2018 Victoria's Secret Fashion Show cancelled

Photo by Taylor Hill/FilmMagic/Getty

Financially, Victoria’s Secret has been on the decline in recent years. The company has shuttered more than 50 retail stores, and in 2018, L Brands stock price dropped nearly 60 percent, which CNBC notes, ranked it among the worst performers on the S&P 500 last year.
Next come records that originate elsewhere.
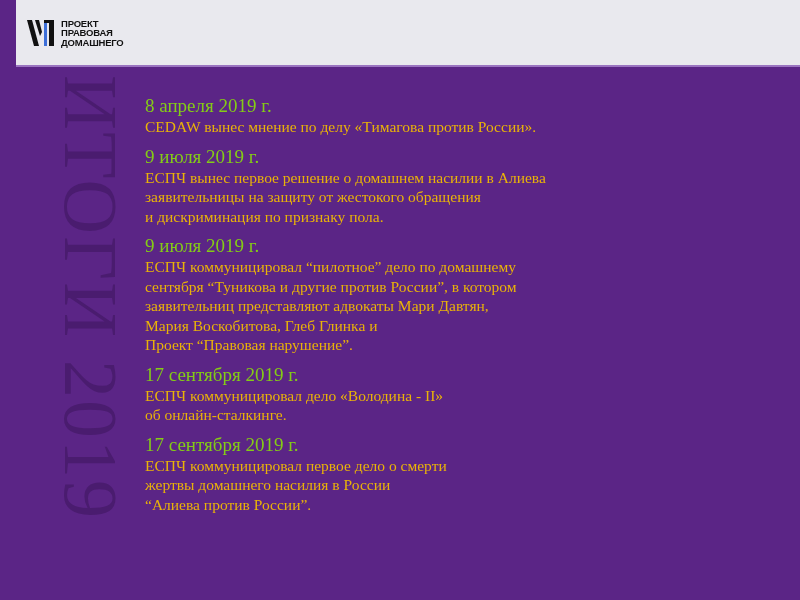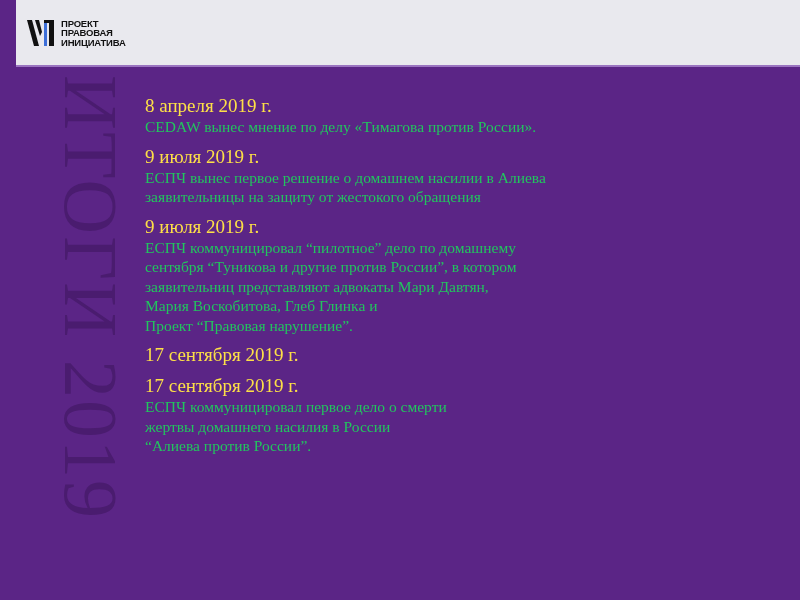--- a/index.html
+++ b/index.html
@@ -68,7 +68,7 @@
     <div class="logo-text">
       <div>ПРОЕКТ</div>
       <div>ПРАВОВАЯ</div>
-      <div>ИНИЦИАТИВА</div>
+      <div>ДОМАШНЕГО</div>
     </div>
   </div>
 </div>

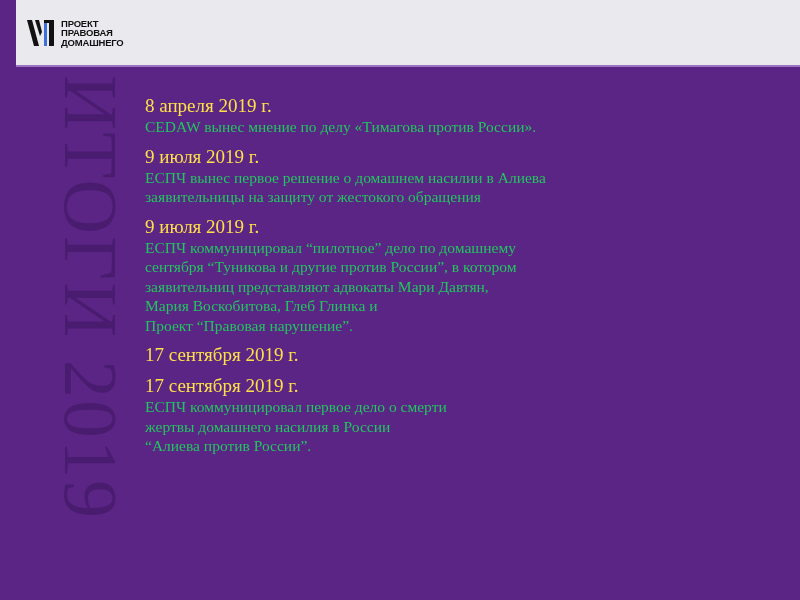--- a/index.html
+++ b/index.html
@@ -45,7 +45,7 @@
     .event { margin-bottom: 9px; }
     .event-date {
       font-family: "Liberation Serif", "DejaVu Serif", serif;
-      font-size: 19px; line-height: 22px; color: #fde047;
+      font-size: 19px; line-height: 22px; color: #84cc16;
     }
     .event-text {
       font-family: "Liberation Serif", "DejaVu Serif", serif;

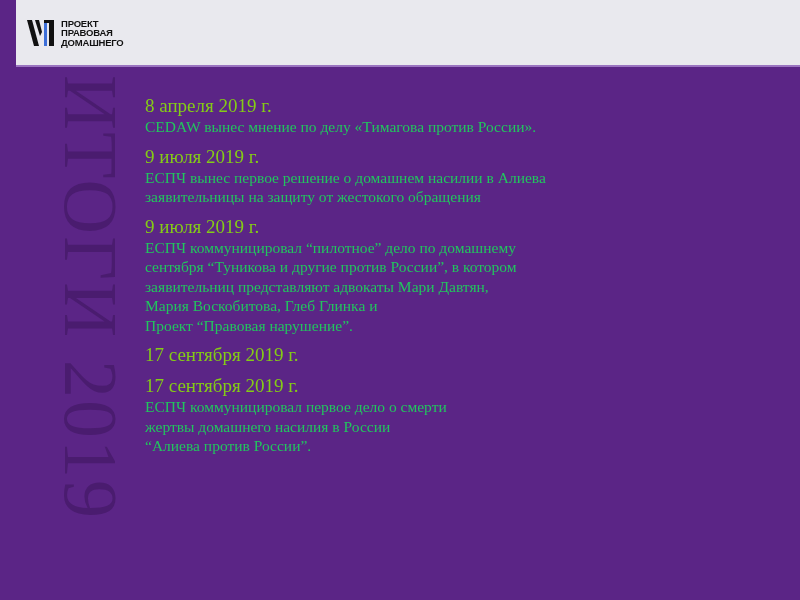--- a/index.html
+++ b/index.html
@@ -49,7 +49,7 @@
     }
     .event-text {
       font-family: "Liberation Serif", "DejaVu Serif", serif;
-      font-size: 15.5px; line-height: 19.5px; color: #22c55e;
+      font-size: 15.5px; line-height: 19.5px; color: #eab308;
     }
     .event-text span { display: block; white-space: nowrap; }
   </style>

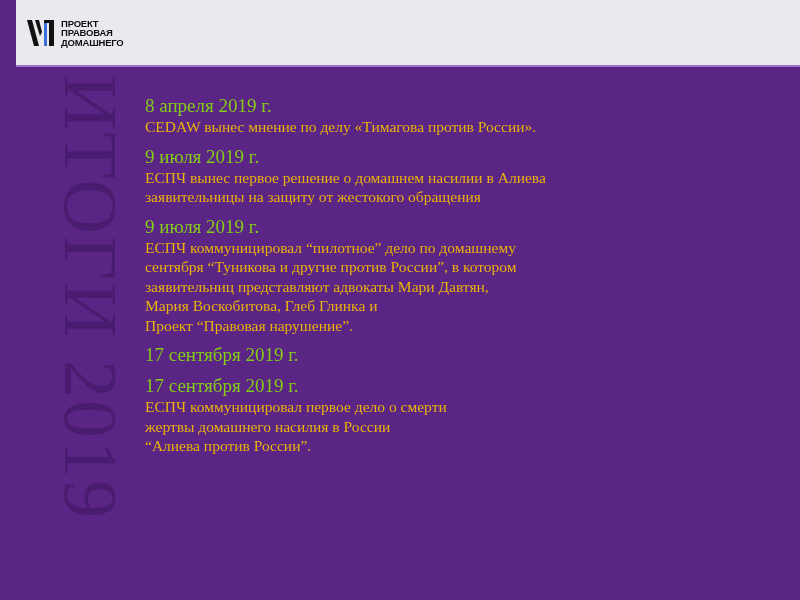--- a/index.html
+++ b/index.html
@@ -87,6 +87,7 @@
     <div class="event-text">
       <span>ЕСПЧ вынес первое решение о домашнем насилии в Алиева</span>
       <span>заявительницы на защиту от жестокого обращения</span>
+      <span>и дискриминация по признаку пола.</span>
     </div>
   </div>
   <div class="event">

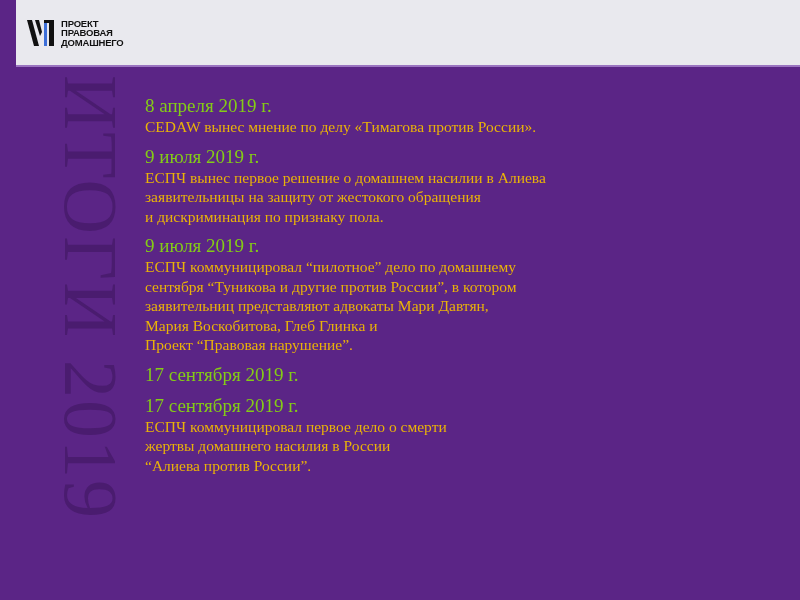--- a/index.html
+++ b/index.html
@@ -102,6 +102,10 @@
   </div>
   <div class="event">
     <div class="event-date">17 сентября 2019 г.</div>
+    <div class="event-text">
+      <span>ЕСПЧ коммуницировал дело «Володина - II»</span>
+      <span>об онлайн-сталкинге.</span>
+    </div>
   </div>
   <div class="event">
     <div class="event-date">17 сентября 2019 г.</div>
Among the explanations posited for the Victoria’s Secret slump are the increase in competition–women are opting to buy underthings at big box shops like Target, from start-up brands like ThirdLove and Fenty, or at clothing shops that have branched into the intimates market–as well as Victoria’s Secret’s slow adoption to the bralette craze, and the brand’s steadfast refusal to expand the range of sizes it offers.

On top of the brand’s existing market woes, L Brands execs have added a layer of controversy of their own. Marketing chief Ed Razek was forced to walk back insensitive comments about trans and plus size models.

CEO Wexner was long linked to Jeffrey Epstein, who served as a legal and financial advisor to Wexner starting in the 1990s. Epstein reportedly would pose as a “recruiter” seeking “models” for the Victoria’s Secret catalog during this time; models Maria Farmer and Alicia Arden are among those who reported abuse by Epstein, according to the New York Times.